The return value Handle of ⎕FIO[57] Bs is a file handle that can be used on the APL side of the communication to send data to resp. receive data from the spawned program using, for example, ⎕FIO[6] Handle (aka fread) resp. ⎕FIO[8] Handle (aka. fwrite). The handle is normally closed with ⎕FIO[4] Handle (aka. fclose).
At the spawned program’s end of the communication, the communication with GNU APL uses file descriptor 3 which is normally only used to fdopen() a FILE *. An fclose from the APL side causes an EOF condition (fread() returns 0) in the spawned program. Under normal circumstances, the communication should be closed from the client (= APL) side.

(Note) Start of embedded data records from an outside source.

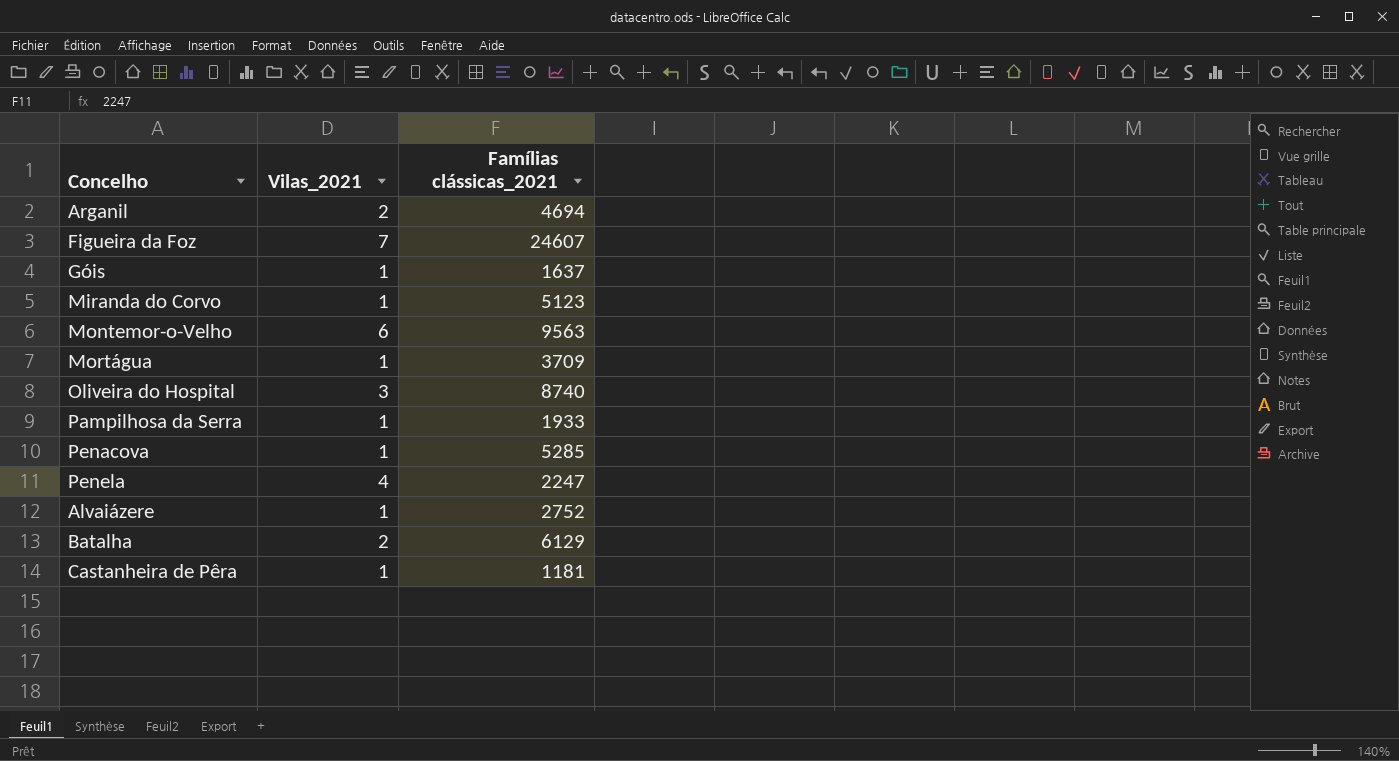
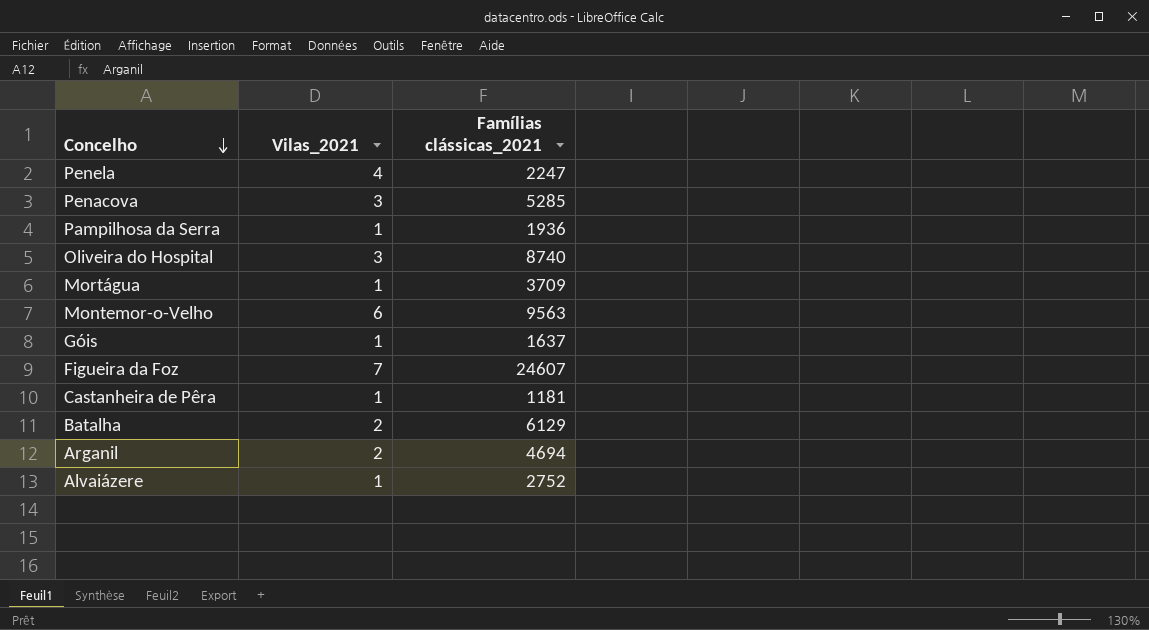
row order: none -> Concelho descending
row Miranda do Corvo: 1 | 5123 -> none
Penacova | Vilas_2021: 1 -> 3
Pampilhosa da Serra | Famílias clássicas_2021: 1933 -> 1936

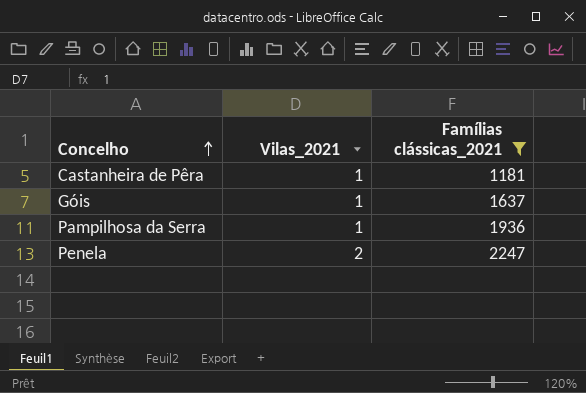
filter: none -> Famílias clássicas_2021 <= 2247
row order: Concelho descending -> Concelho ascending
Penela | Vilas_2021: 4 -> 2

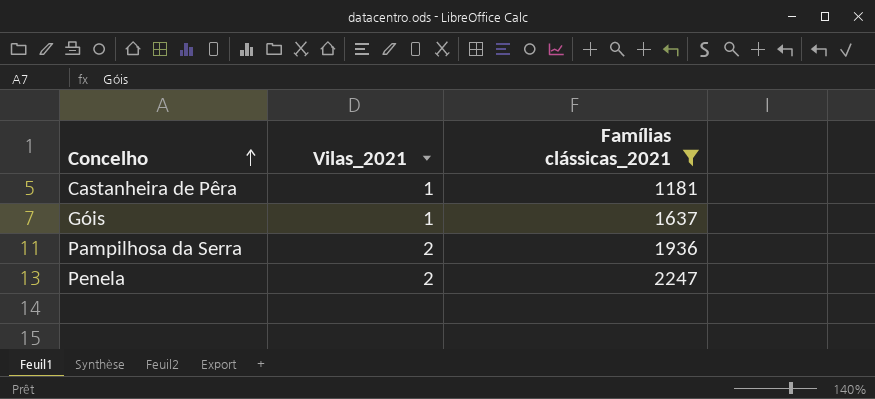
Pampilhosa da Serra | Vilas_2021: 1 -> 2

The following is a simple example for a server written in "C", and GNU APL code that forks the server and then sends a TLV (Tag-Length-Value) buffer to the server. The server sends the TLV buffers back, but with the tag negated and the value bytes mirrored.
Client side (APL):
Path ← '/usr/lib/apl/TLV_server' ⍝ wherever TLV_server was installed
Handle ← ⎕FIO[57] Path ⍝ start & connect TLV_server
⍝ typically in a loop,,,
TLV ← 33 ⎕CR 42,'Forty-Two' ⍝ encode a TLV buffer
⊣TLV ⎕FIO[43] Handle ⍝ send TLV buffer to TLV_server
TL ← 8 ⎕FIO[6] Handle ⍝ read tag/length from TLV_server
Value ← (256⊥4↓TL) ⎕FIO[6] Handle ⍝ read value from TLV_server
34 ⎕CR TL,Value ⍝ display response tag and value
⍝ cleanup (one time)
⊣(⎕FIO[4] Handle) ⍝ close connection (stops
TLV_server)
Server side (C, this example can also be found in file tools/TLV_server.c):
#include <errno.h>
#include <stdint.h>
#include <stdio.h>
#include <string.h>
#include <unistd.h>
#include <sys/ioctl.h>
int
main(int argc, char * argv[])
{
enum { TLV_socket = 3 };
char TLV[1000]; // the entire TLV buffer
char * V = TLV + 8; // the value part of the TLV buffer
ssize_t rx_len, tx_len;
int32_t TLV_tag, TLV_len, j;
FILE * f = fdopen(TLV_socket, "r");
if (f == 0)
{
fprintf(stderr,
"fdopen() failed: %s\n"
"That typically happens if this program is started directly,\n"
"more precisely: without opening file descriptor 3 first. The anticipated\n"
"usage is to open this program from GNU APL using ⎕FIO[57] and then to send\n"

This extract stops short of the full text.